3. Resiko infeksi terhadap sepsis b/d kadar glukosa tinggi.
Rencana Tindakan :
a) Observasi adanya tanda – tanda peradangan seperti demam, kemerahan,
adanya pus pada luka.
b) Pertahankan teknik aseptic pada prosedur infasif.
c) Berikan perawatan luka secara teratur.
d) Anjurkan untuk makan dan minum yang adekuat.
e) Lakukan pemeriksaan kultur dan sensitifitas sesuai dengan indikasi.
f) Berikan antibiotic yang sesuai.

7. IMPLEMENTASI KEPERAWATAN :
1. Kekurangan volume cairan berhubungan dengan diuresis osmotik (dari
hiperalikemia).
a) Membantu dalam memperkirakan kekurangan cairan total, tanda dan gejala
mungkin sudah ada sebelumnya.
b) Hipovolemia dapat diartikan oleh hipotensi dan tachicardia, perkiraan berat
ringannya hipovolemia dapat diukur ketika sistolik turun 10 mmHg.
c) Mengkaji nadi perifer, pengisian kapiler, turgor kulit dan membrane mukosa.
d) Mengkaji suhu, warna kulit, atau kelembabannya.
e) Memberikan pemenuhan cairan yang dibutuhkan
2. Perubahan nutrisi : kurang dari kebutuhan tubuh berhubungan dengan
ketidakcukupan insulin (penurunan ambilan dan penggunaan glukosa oleh jaringan
mengakibatkan peningkatan metabolisme protein/lemak)
a) mengkaji pemasukan makan yang adekuat.
b) mengidentifikasi kekurangan dan penyimpangan dari kebutuhan terpeutik.
c) pemberian makan melalui oral akan lebih baik.
d) Rasional : kerjasama ini dapat dilanjutkan setelah klien pulang
e) rasa kebersamaanya dan menambah informasi yang dibutuhkan keluarga.
f) Rasional : memantau kadar gula dalam darah.
3. Resikoi infeksi terhadap sepsis b/d kadar glukosa tinggi.
a) Mengobservasi adanya tanda – tanda peradangan seperti demam, kemerahan,
adanya pus pada luka.
b) mengurangi terjadinya infeksi lebih lanjut.
c) menurunkan kemungkinan terjadinya infeksi.
d) mengindentifikasi organisme yang masuk kedalam tubuh.
e) Memberikan antibiotic yang sesuai.
BAB III

PENUTUP

3.1 Kesimpulan
Diabetes Melitus Tipe-1 merupakan kelainan sistematik akibat gangguan
metabolisme glukosa yang ditandai oleh hiperglikemia kronik.
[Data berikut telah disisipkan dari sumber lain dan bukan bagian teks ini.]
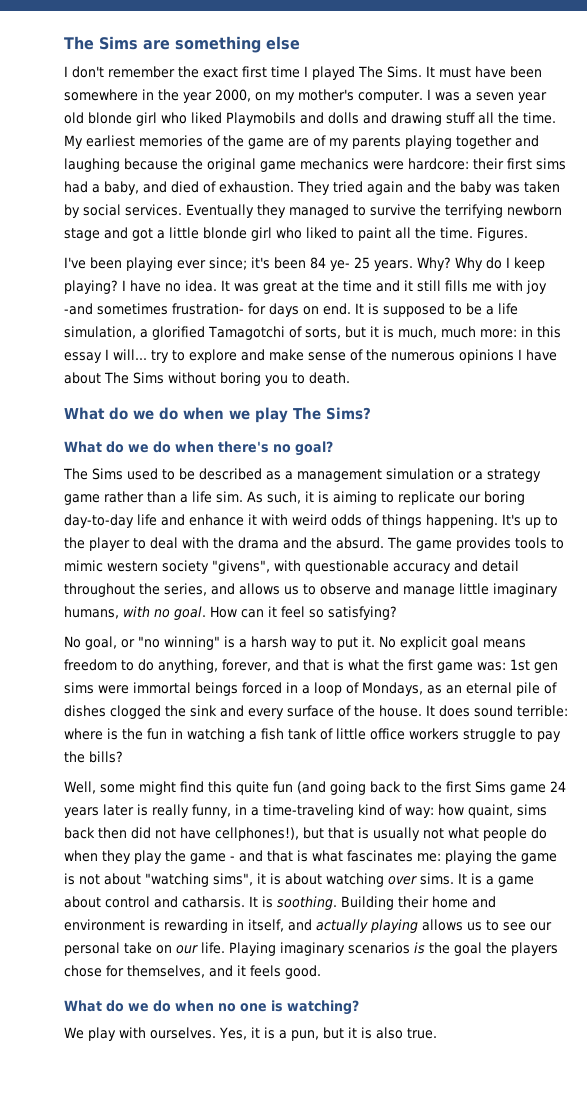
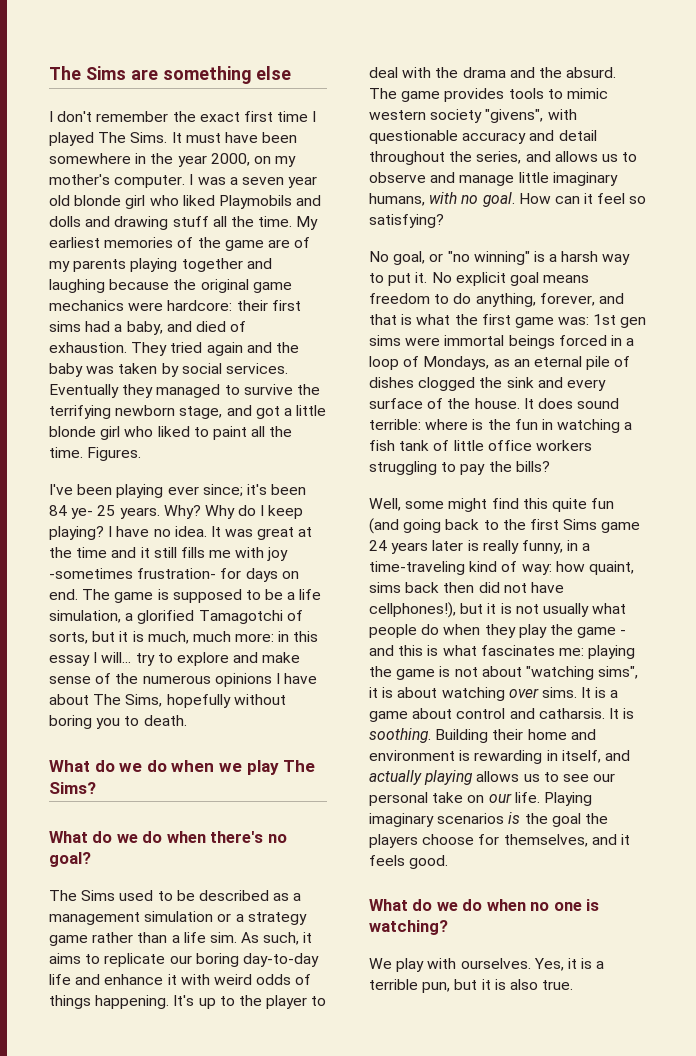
- Eventually they managed to survive the terrifying newborn stage and got a little blonde girl who liked to paint all the time.
+ Eventually they managed to survive the terrifying newborn stage, and got a little blonde girl who liked to paint all the time.
- It was great at the time and it still fills me with joy -and sometimes frustration- for days on end.
+ It was great at the time and it still fills me with joy -sometimes frustration- for days on end.
- It is supposed to be a life simulation, a glorified Tamagotchi of sorts, but it is much, much more: in this essay I will... try to explore and make sense of the numerous opinions I have about The Sims without boring you to death.
+ The game is supposed to be a life simulation, a glorified Tamagotchi of sorts, but it is much, much more: in this essay I will... try to explore and make sense of the numerous opinions I have about The Sims, hopefully without boring you to death.
- As such, it is aiming to replicate our boring day-to-day life and enhance it with weird odds of things happening.
+ As such, it aims to replicate our boring day-to-day life and enhance it with weird odds of things happening.
- It does sound terrible: where is the fun in watching a fish tank of little office workers struggle to pay the bills?
+ It does sound terrible: where is the fun in watching a fish tank of little office workers struggling to pay the bills?
- how quaint, sims back then did not have cellphones!), but that is usually not what people do when they play the game - and that is what fascinates me:
+ how quaint, sims back then did not have cellphones!), but it is not usually what people do when they play the game - and this is what fascinates me:
- Playing imaginary scenarios is the goal the players chose for themselves, and it feels good.
+ Playing imaginary scenarios is the goal the players choose for themselves, and it feels good.
- Yes, it is a pun, but it is also true.
+ Yes, it is a terrible pun, but it is also true.

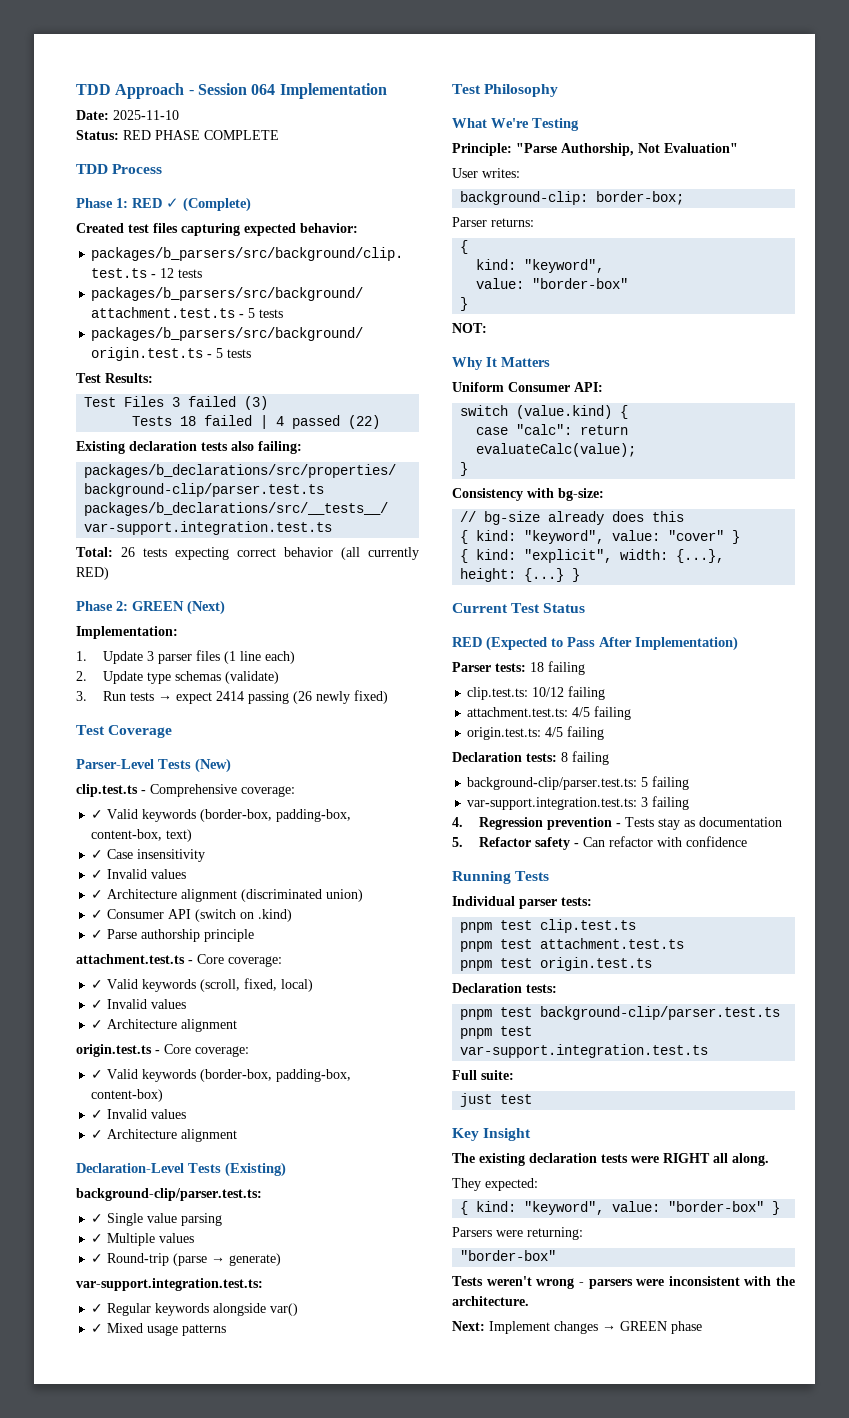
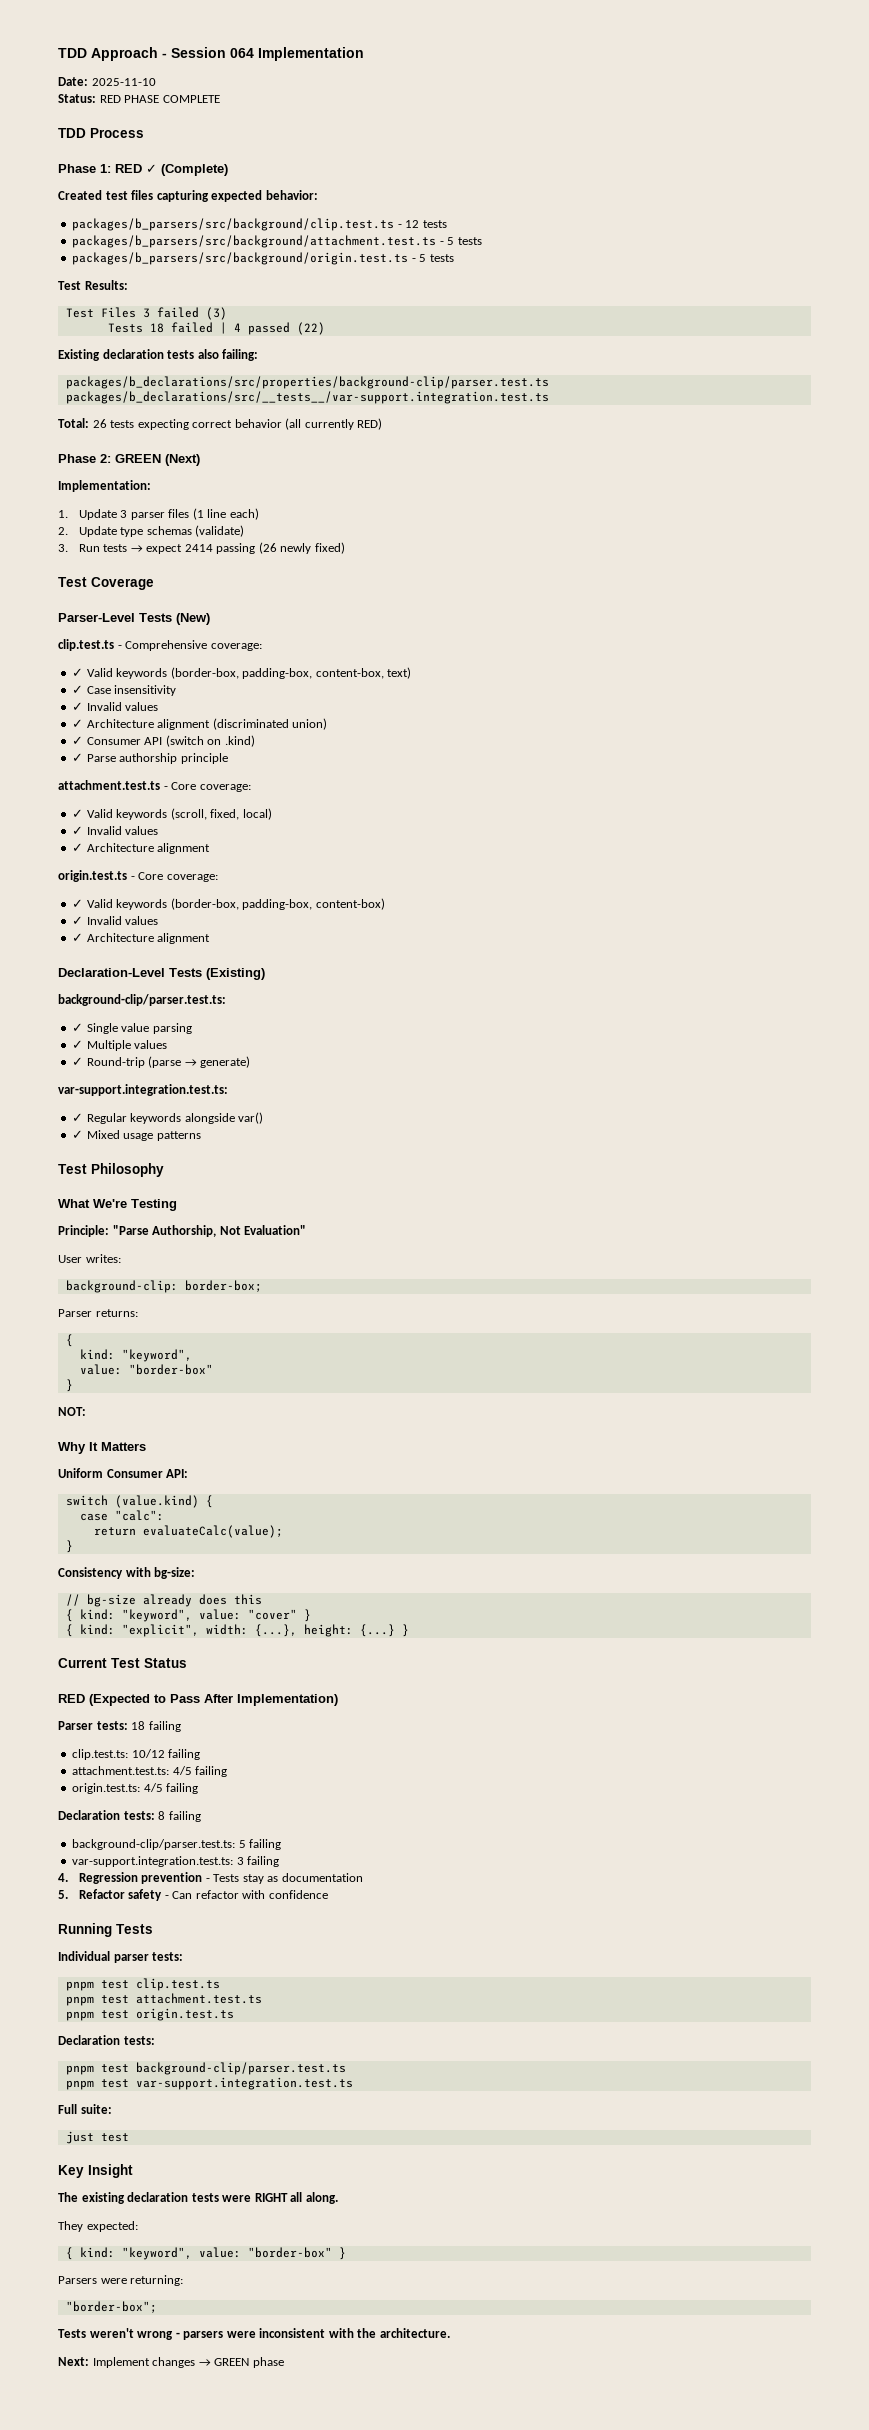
- case "calc": return evaluateCalc(value);
+ case "calc":
+ return evaluateCalc(value);
  Parsers were returning:
- "border-box"
+ "border-box";

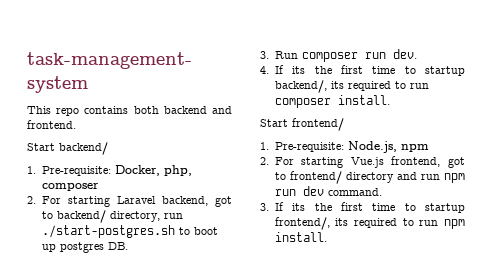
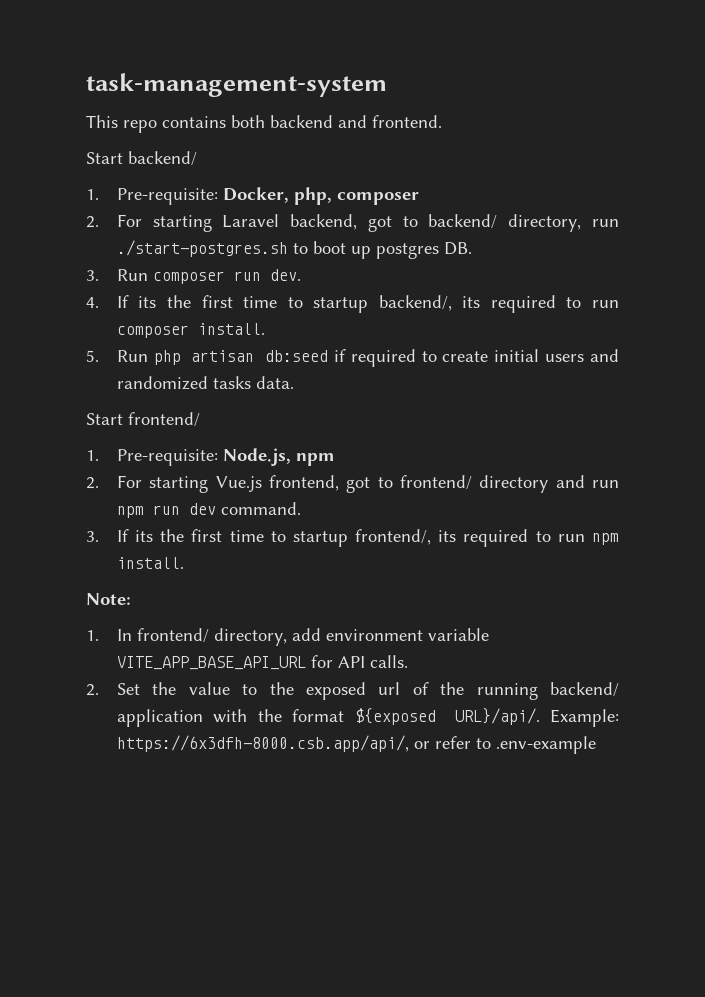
+ 5. Run php artisan db:seed if required to create initial users and randomized tasks data.
+ Note:
+ 1. In frontend/ directory, add environment variable VITE_APP_BASE_API_URL for API calls.
+ 2. Set the value to the exposed url of the running backend/ application with the format ${exposed URL}/api/. Example: https://6x3dfh-8000.csb.app/api/, or refer to .env-example

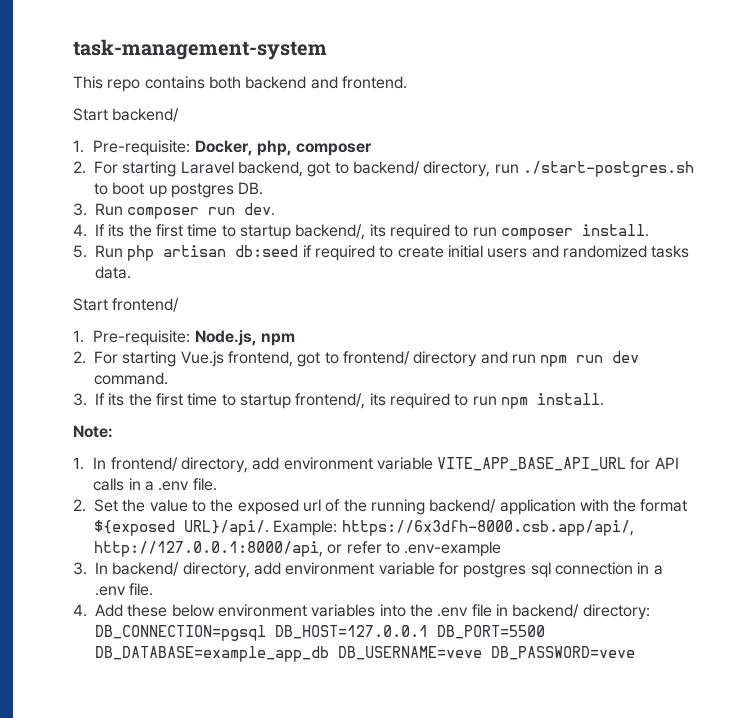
- 1. In frontend/ directory, add environment variable VITE_APP_BASE_API_URL for API calls.
+ 1. In frontend/ directory, add environment variable VITE_APP_BASE_API_URL for API calls in a .env file.
- Example: https://6x3dfh-8000.csb.app/api/, or refer to .env-example
+ Example: https://6x3dfh-8000.csb.app/api/, http://127.0.0.1:8000/api, or refer to .env-example
+ 3. In backend/ directory, add environment variable for postgres sql connection in a .env file.
+ 4. Add these below environment variables into the .env file in backend/ directory: DB_CONNECTION=pgsql DB_HOST=127.0.0.1 DB_PORT=5500 DB_DATABASE=example_app_db DB_USERNAME=veve DB_PASSWORD=veve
Keadaan ini
disebabkan oleh kerusakan sel-β pankreas baik oleh proses autoimun maupun
idiopatik sehingga produksi insulin berkurang atau berhenti. Diabetes mellitus
tipe 1 (Diabetes Juvenile), dahulu disebut insulin-dependent diabetes (IDDM,
diabetes yang bergantung pada insulin), dicirikan dengan rusaknya sel-β penghasil
insulin pada pulau-pulau Langerhans sehingga terjadi kekurangan insulin pada
tubuh.
DAFTAR PUSTAKA

American Diabetes Association (ADA), 2013. Standards of Medical Care in Diabetes-


2013.
ADA (American Diabetes Association), Diagnosis and Classification Diabetes Melitus,
2012 Snell, Richard. S, 2000. Anatomi Klinik Untuk Mahasiswa Kedokteran. EGC.
Jakarta.
Smeltzer S.C & Bare, Brunner &Suddarth., 2002. Keperawatan Medikal Bedah.
Edisi 8 Volume 2.Jakarta : EGC.
PERKENI. Konsensus Pengelolaan dan Pencegahan Diabetes Melitus di Indonesia.
Jakarta: PERKENI; 2011.
Audehm, R., Arthur, I., Barlow, J., Kennedy, M., Kilov, G., Leow, S., et al, 2014,
General Practice Management of Type 2 Diabetes, The Royal Australian College of
General Practitioners and Diabetes Australian,47-51.